The Town of Inuvik declared November Indigenous Disabilities Awareness Month on Oct. 24, following a request from the NWT Disabilities Council to do so.

According to the announcement notice from the town, the rate of disability within Indigenous populations is estimated at 31 per cent, which is two times higher than that of non-Indigenous populations.

The Town of Inuvik is reviewing its smoking, zoning, and business license bylaws following cannabis legalization Oct. 17.
Samantha McKay/NNSL photo

“Indigenous peoples living with disabilities in our community face unique challenges as a marginalized population within a marginalized population,” the announcement reads. “Indigenous peoples in our community disproportionately face complex life barriers, from a legacy of colonialism that can cause disability, including: poverty, food insecurity, homelessness, victimization, trauma and lack of resources.”

Denise McKee, executive director of the NWT Disabilities Council, said they are approaching regional centres in the territory in order to make Indigenous Disabilities Awareness Month

a territory-wide event, as is the case elsewhere, such as in British Columbia and Saskatchewan.

McKee said the council is working with local governments and Indigenous groups across the territory to promote the awareness month in culturally appropriate ways.

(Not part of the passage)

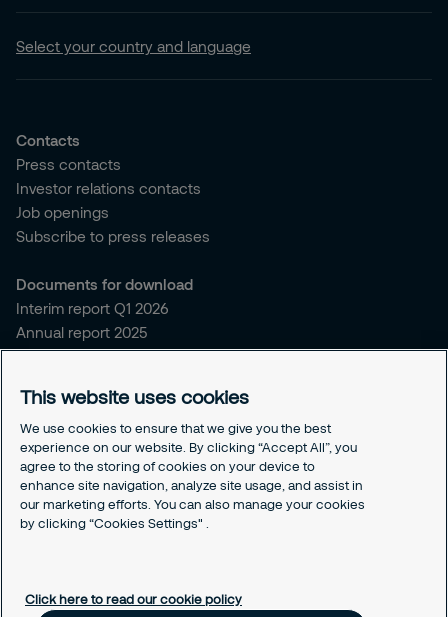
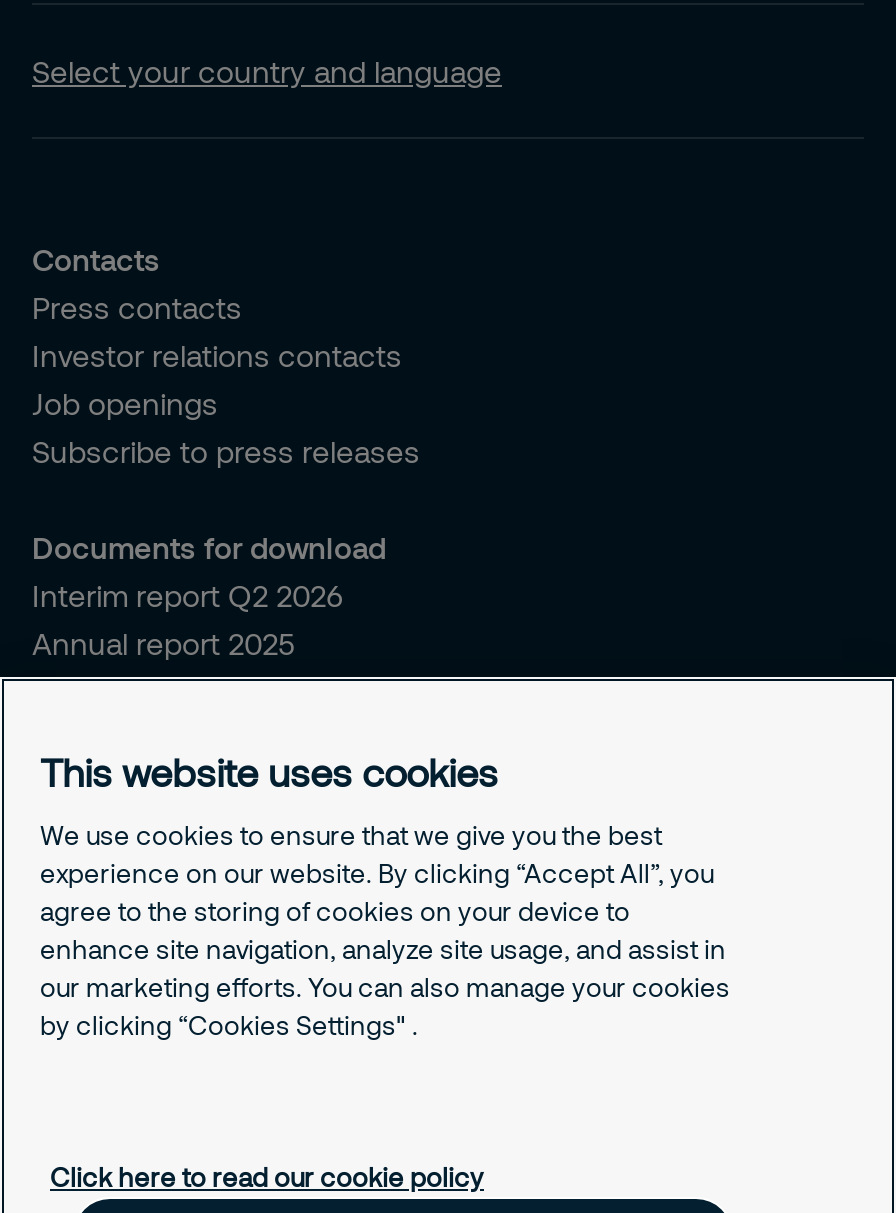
- Interim report Q1 2026
+ Interim report Q2 2026
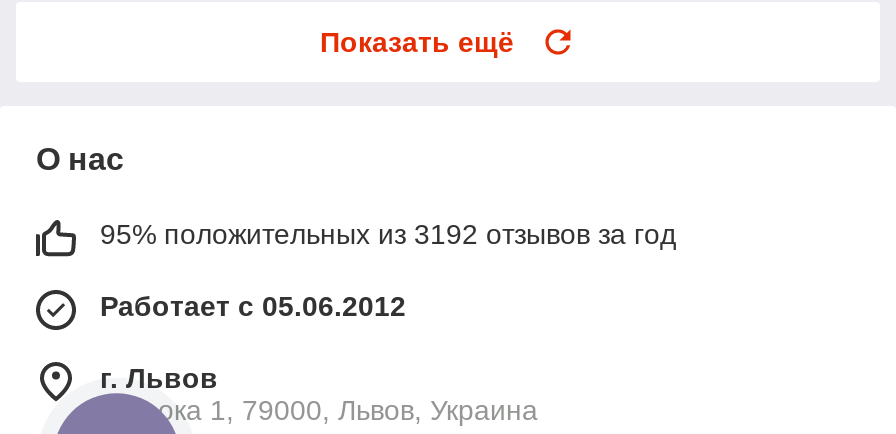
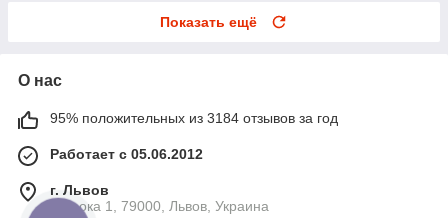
- 95% положительных из 3192 отзывов за год
+ 95% положительных из 3184 отзывов за год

“We are not an Indigenous group, but we want to work with our Indigenous partners,” she said. “We don’t want to co-opt this … we really believe this has to be done in partnership with Indigenous groups, and hopefully they’ll take it and be the forerunners. We’ll help to provide information and supports and what they require when they bring it forward so that it has real context and a real place of value within their community.”

McKee said the aim of the awareness month is to bring to light the unique barriers that present themselves when someone has a disability and is Indigenous.

Not only do Indigenous people often have to leave their home communities to access health services, but those services often rely on “medical understandings of disability that undermine Indigenous community knowledge and experiences,” according to the town’s announcement.

McKee said Indigenous women with disabilities face increased barriers.

“Indigenous women with disabilities face increased victimization,” said McKee. “Women with disabilities are at a higher risk for victimization, violence, partner violence, but when you add the Indigenous aspect to that, it actually increases the risk exponentially.”

McKee said while there are no events planned for Inuvik yet, the council is working with local partners to organize annual awareness initiatives.